*** Material for this exercise Section Begins ***

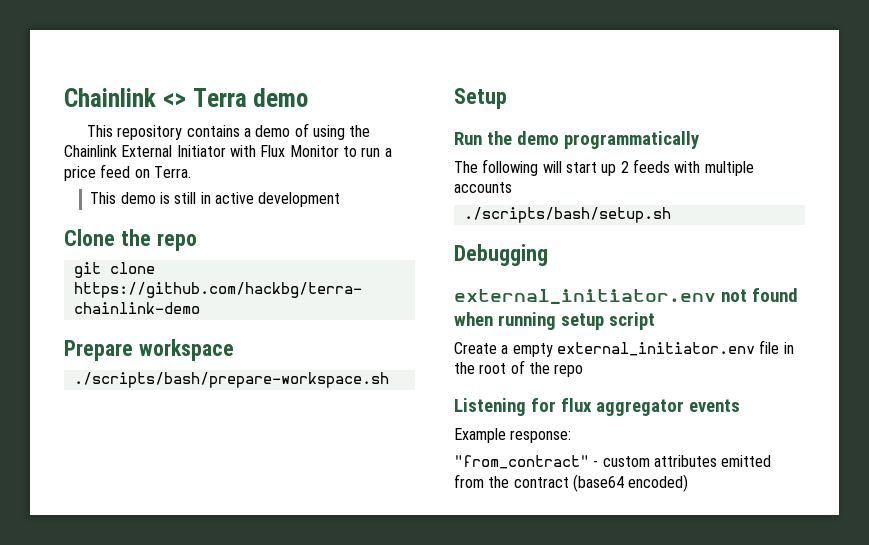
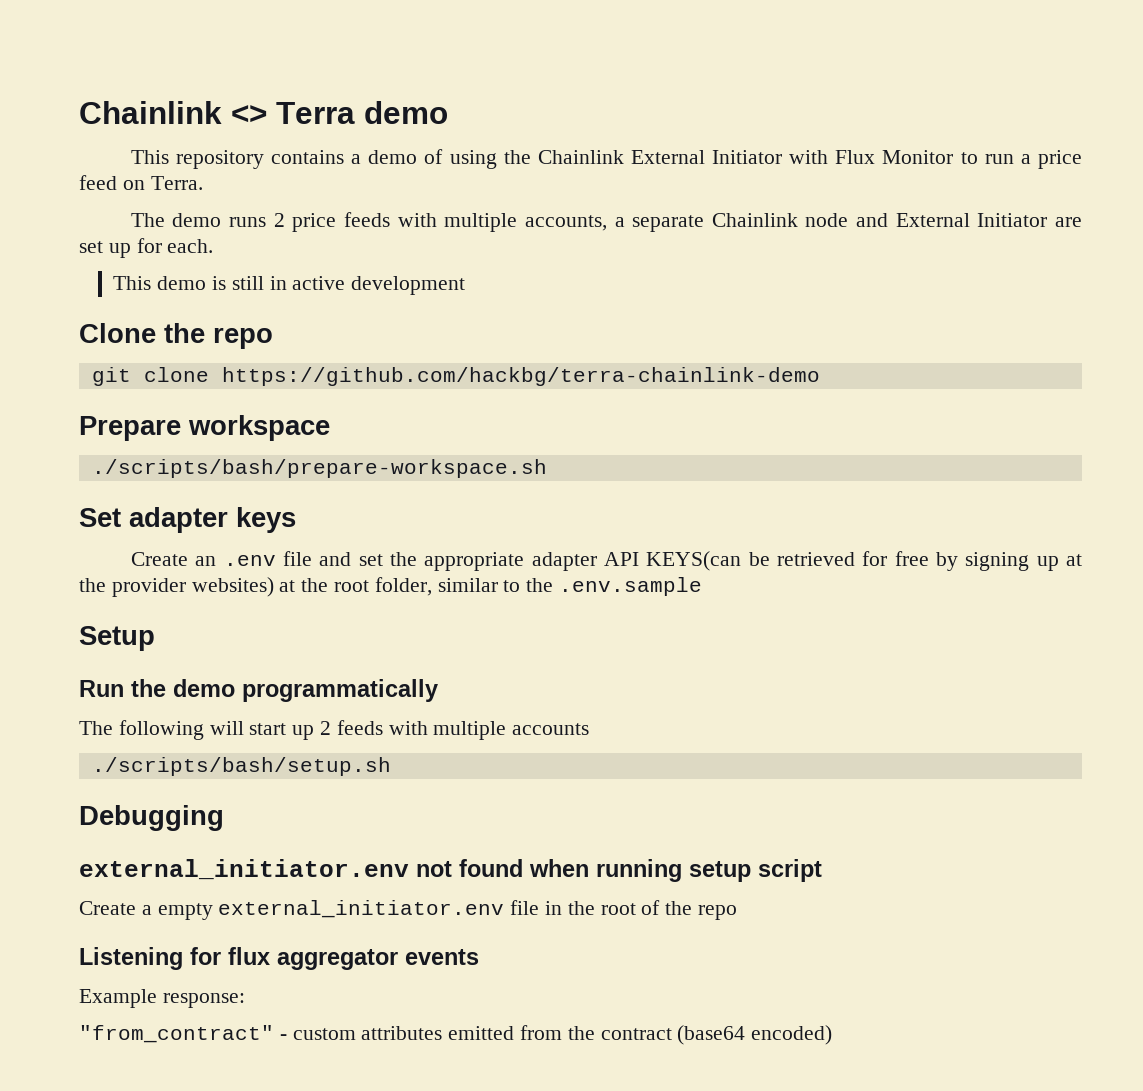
+ The demo runs 2 price feeds with multiple accounts, a separate Chainlink node and External Initiator are set up for each.
+ Set adapter keys
+ Create an .env file and set the appropriate adapter API KEYS(can be retrieved for free by signing up at the provider websites) at the root folder, similar to the .env.sample

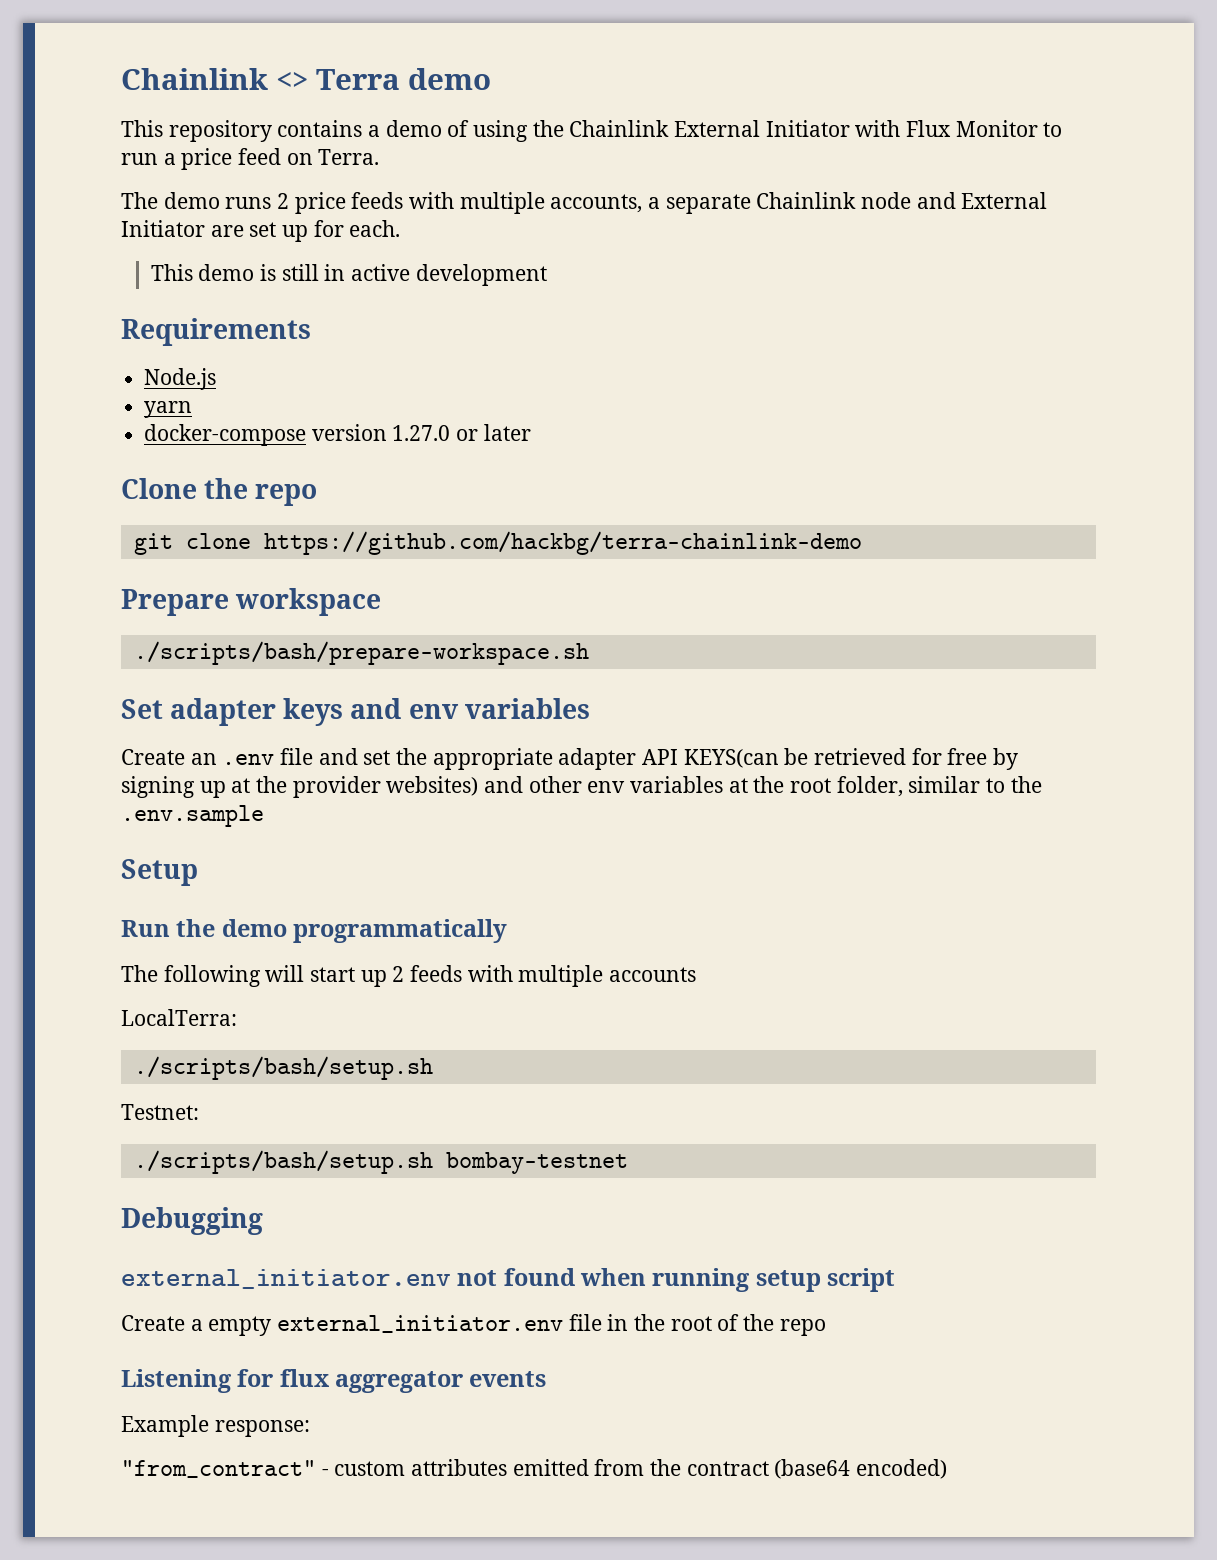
+ Requirements
+ Node.js
+ yarn
+ docker-compose version 1.27.0 or later
- Set adapter keys
+ Set adapter keys and env variables
- Create an .env file and set the appropriate adapter API KEYS(can be retrieved for free by signing up at the provider websites) at the root folder, similar to the .env.sample
+ Create an .env file and set the appropriate adapter API KEYS(can be retrieved for free by signing up at the provider websites) and other env variables at the root folder, similar to the .env.sample
+ LocalTerra:
  ./scripts/bash/setup.sh
+ Testnet:
+ ./scripts/bash/setup.sh bombay-testnet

*** Material for this exercise Section Ends ***

- _Task statement_
Give the number of lines above that hold the word "adapter", and nothing more.

- _Written answer_
6